Entries taken from a collection:
● ● ● ● ● ● ●

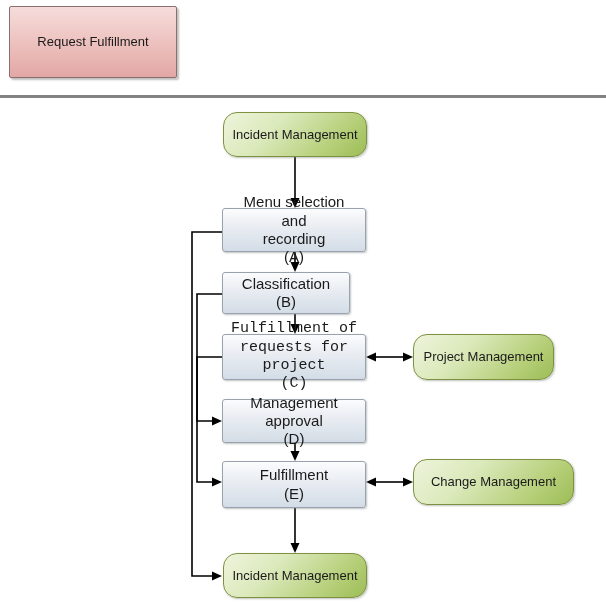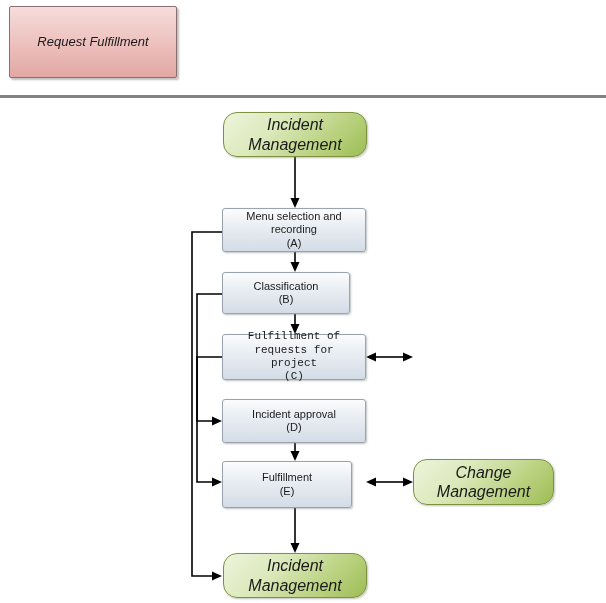"Request Fulfillment" .title-box .title-text { font-style: italic -> none }
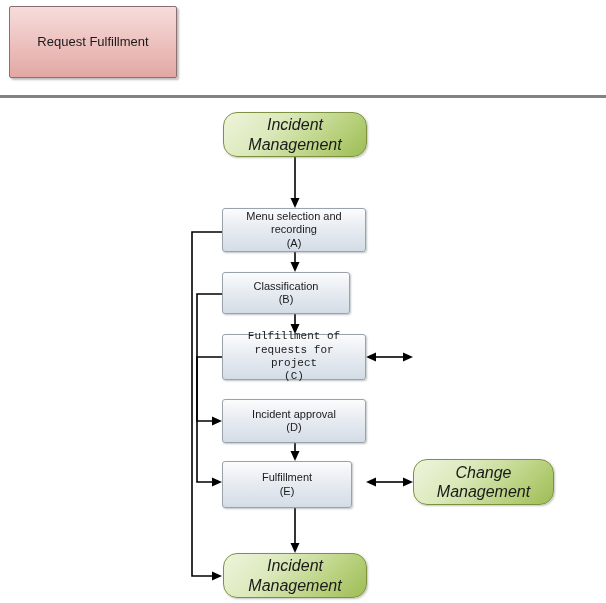"Incident Management" .ext .ext-text { font-size: 16px -> 13px; font-style: italic -> none }
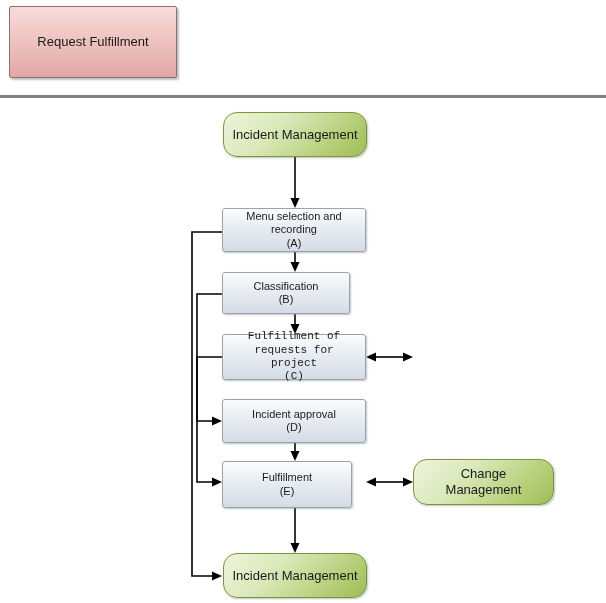"Menu selection and" .proc .proc-text { font-size: 11px -> 15px }
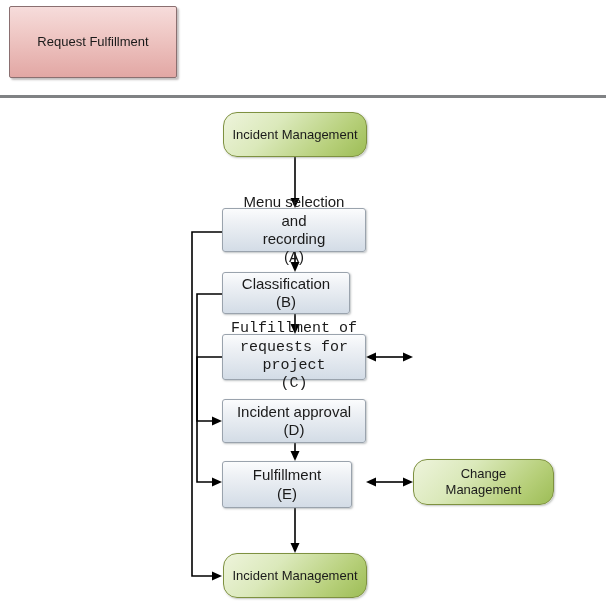"Project Management" div.ext { html: none -> <div> <span>Project Management</span> </div> }
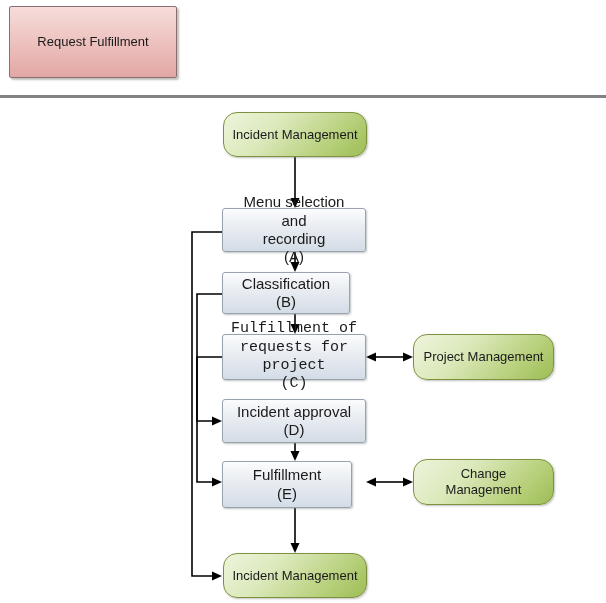"Incident approval" span.proc-text { text: Incident -> Management }
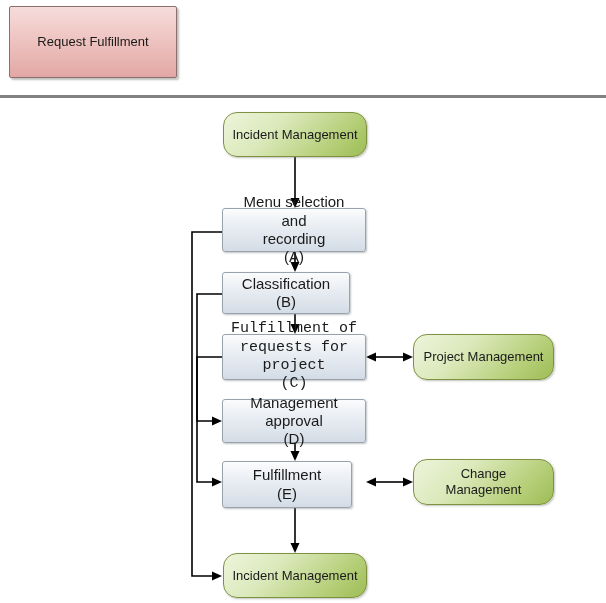"Fulfillment" div.proc { width: 130px -> 144px }
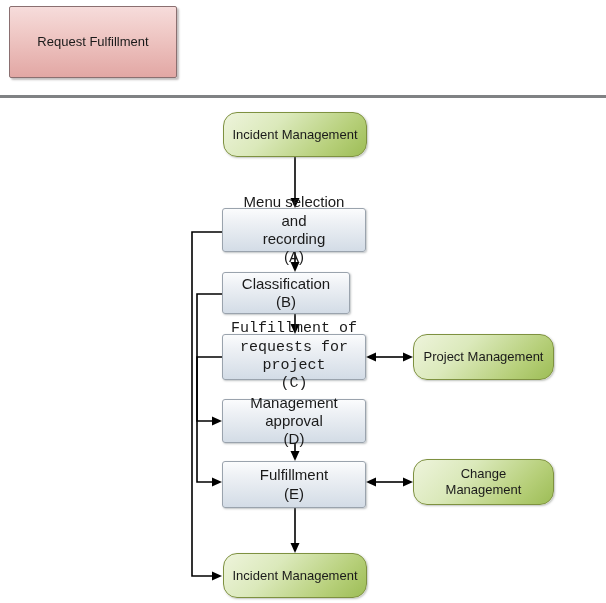"Change Management" div.ext { width: 141px -> 161px }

● ● ● ● ● ● ●

YOUR OBJECTIVE:
From the first line to the last, write out the data exactly, dropping any pictures.

FINISHED EXERCISE:
"Request Fulfillment" .title-box .title-text { font-style: italic -> none }
"Incident Management" .ext .ext-text { font-size: 16px -> 13px; font-style: italic -> none }
"Menu selection and" .proc .proc-text { font-size: 11px -> 15px }
"Project Management" div.ext { html: none -> <div> <span>Project Management</span> </div> }
"Incident approval" span.proc-text { text: Incident -> Management }
"Fulfillment" div.proc { width: 130px -> 144px }
"Change Management" div.ext { width: 141px -> 161px }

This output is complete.